Born 1946 in Zurich, Switzerland, lives in Richterswil

As a young boy, Bernhard Schobinger saw the figure of a pelican feeding its children blood from its own heart on a crossbeam at the Hergiswald pilgrimage church in the Canton of Lucerne. For the later jewelry artist, this Pelican myth became the most formative experience of his childhood. The visit to this magnificent church, Schobinger recounts, “was a mystical experience for me that led to my desire to become a goldsmith in order to be close to this realm and to spend my life within it.” Many years later—in the meantime, Schobinger has become one of the world’s most renowned jewelry artists with exhibitions, among other places, at New York’s MoMA—he fashioned Pelican Red Ink Pad (2003–2006). Hanging from a red necklace is a pendant with the stylized image of the pelican—an inkpad from the German company Pelikan. Lying like eggs on the blood-red pad inside are two Tahitian pearls. Schobinger is known for combining valuable materials typical for jewelry (such as gold and diamonds) with seemingly worthless objects such as discarded wire, old screws, and shards.
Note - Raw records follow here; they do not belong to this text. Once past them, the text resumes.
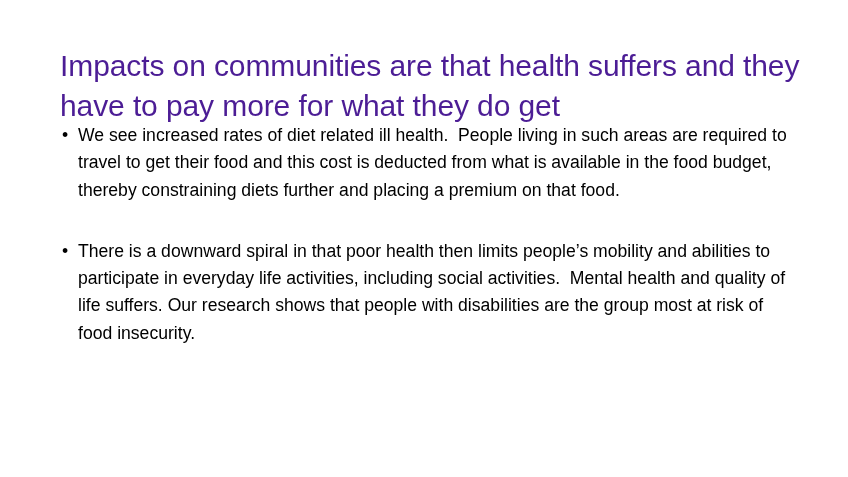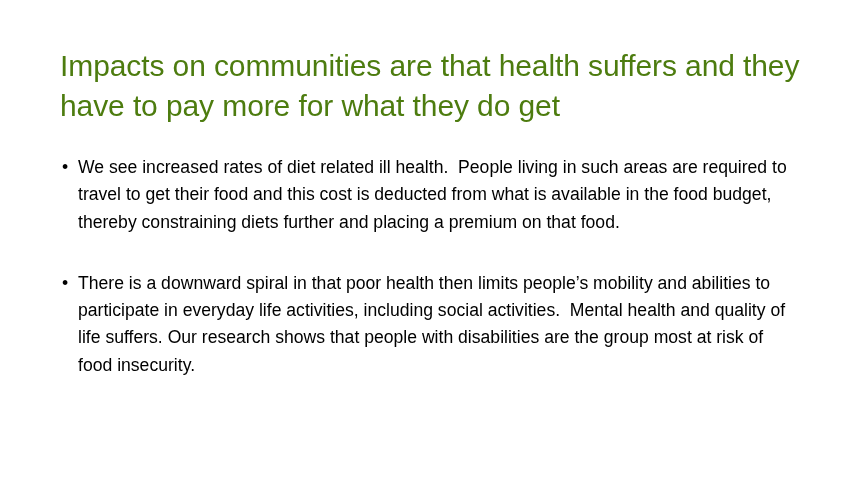--- a/index.html
+++ b/index.html
@@ -29,7 +29,7 @@
     font-size: 30px;
     line-height: 1.32;
     font-weight: 400;
-    color: #4d7c0f;
+    color: #4c1d95;
     letter-spacing: -0.1px;
   }
   .slide-body {

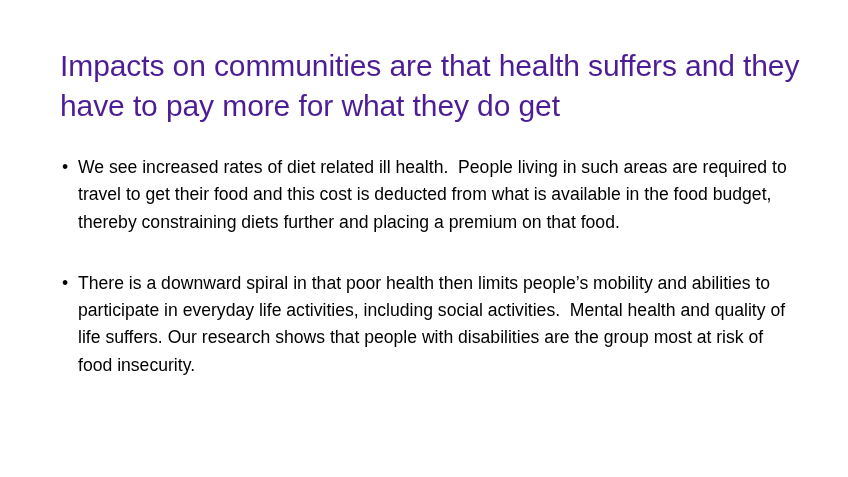--- a/index.html
+++ b/index.html
@@ -59,7 +59,6 @@
   .bullet .text {
     display: block;
     white-space: pre-wrap;
-    margin-top: 32px;
   }
 </style>
 </head>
The creative act of finding and bringing together heterogeneous materials reaches a peak in works that are both pieces of jewelry as well as works of art possessing an almost alchemist electricity. The creative use of symbols and the inclusion of a diamond in the inkpad’s lid—since the “the bird’s unconditional sacrifice for its young [possesses] tremendous radiance”—lend the work a profundity not commonly found in jewelry. Schobinger regrets that, over the course of cultural history, jewelry’s original magical and mythical aspects have slowly dissipated. In addition to the prestige that it possessed as early as in the Paleolithic, western society has emptied jewelry of its metaphysical meaning so that the only thing remaining is its absurd and mutually agreed monetary value. In his works, Schobinger takes a clear stand against this reduction to economic value and jewelry’s diminished symbolic meaning. The expensive pearls lie hidden within the inkpad, which is worn around the neck with its lid closed. These “eggs” (a symbol for the circle of life and death) are as safe and secure as the children in the care of the pelican. The manner in which the material is used informs intent and imagery. In the words of the artist, we are “tempted to see the fact that ‘everything is related to everything else’ as a universal truth.”